▶ [Material to process]:
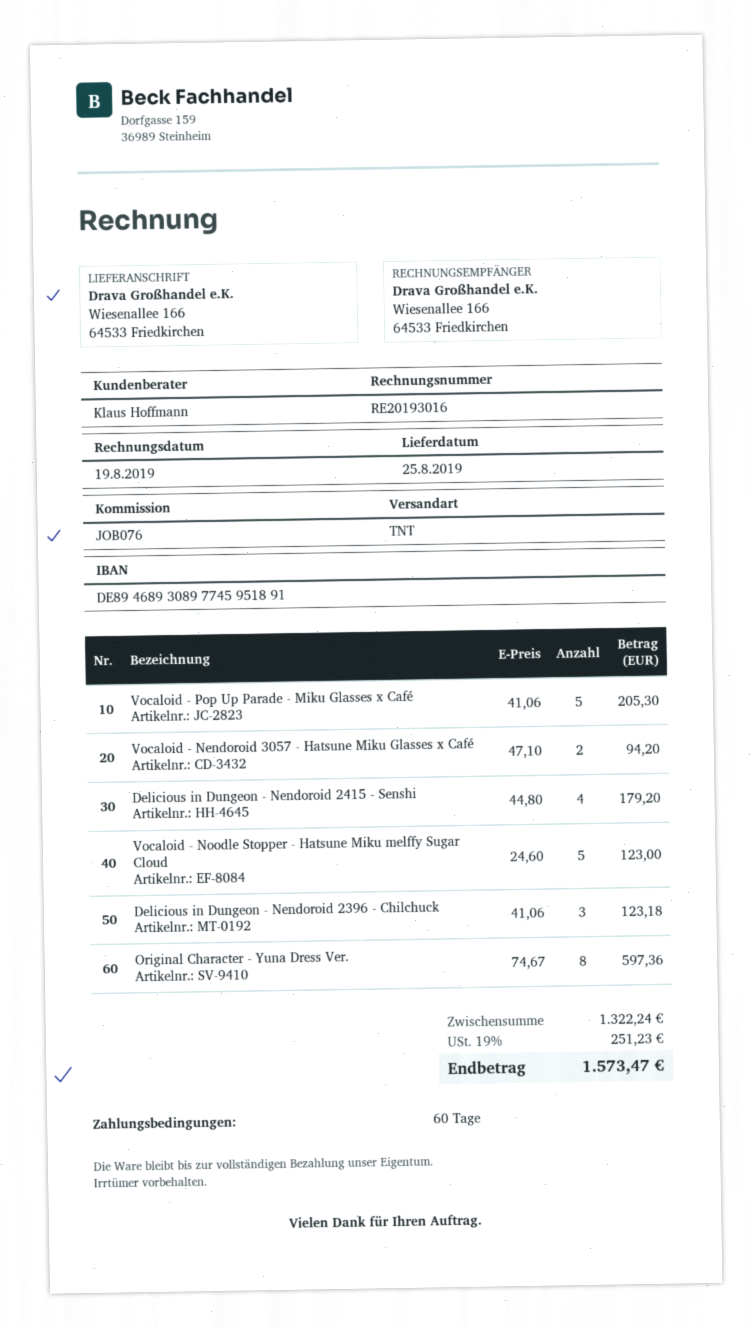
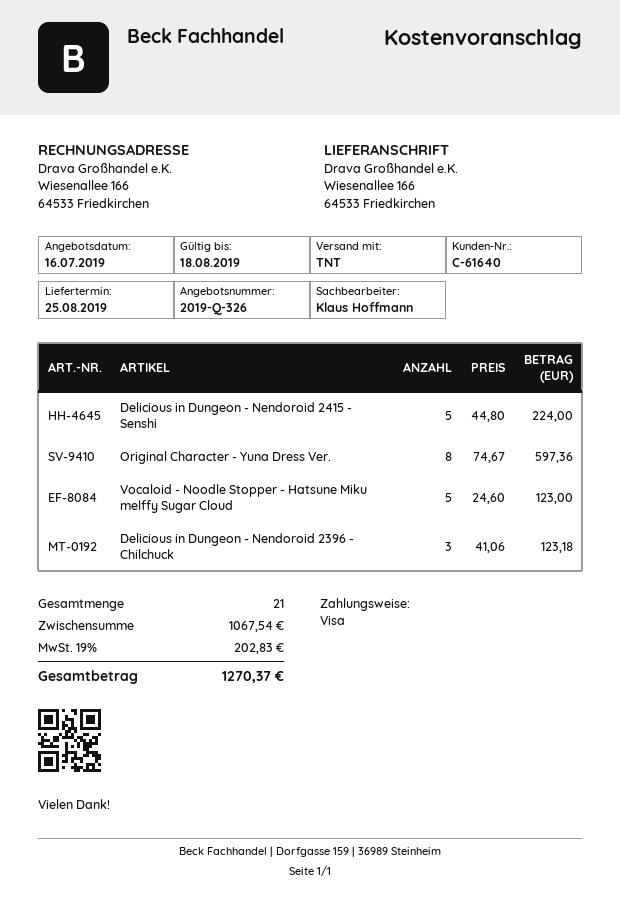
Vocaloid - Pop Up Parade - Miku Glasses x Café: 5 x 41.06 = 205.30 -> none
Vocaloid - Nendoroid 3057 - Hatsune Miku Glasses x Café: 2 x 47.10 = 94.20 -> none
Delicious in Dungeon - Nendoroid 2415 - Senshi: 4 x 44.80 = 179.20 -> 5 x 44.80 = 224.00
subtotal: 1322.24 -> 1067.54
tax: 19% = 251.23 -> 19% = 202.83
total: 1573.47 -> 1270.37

---

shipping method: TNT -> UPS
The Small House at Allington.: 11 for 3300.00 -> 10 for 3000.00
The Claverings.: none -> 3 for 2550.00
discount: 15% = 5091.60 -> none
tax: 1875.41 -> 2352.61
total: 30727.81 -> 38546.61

▶ [Instructions to follow]: In your answer, include only the lines above starting at the line that holds "Vocaloid - Pop" and ending at the line that holds "total: 1573.47 -> 1270.37", copied exactly.

▶ [Answer box]:
Vocaloid - Pop Up Parade - Miku Glasses x Café: 5 x 41.06 = 205.30 -> none
Vocaloid - Nendoroid 3057 - Hatsune Miku Glasses x Café: 2 x 47.10 = 94.20 -> none
Delicious in Dungeon - Nendoroid 2415 - Senshi: 4 x 44.80 = 179.20 -> 5 x 44.80 = 224.00
subtotal: 1322.24 -> 1067.54
tax: 19% = 251.23 -> 19% = 202.83
total: 1573.47 -> 1270.37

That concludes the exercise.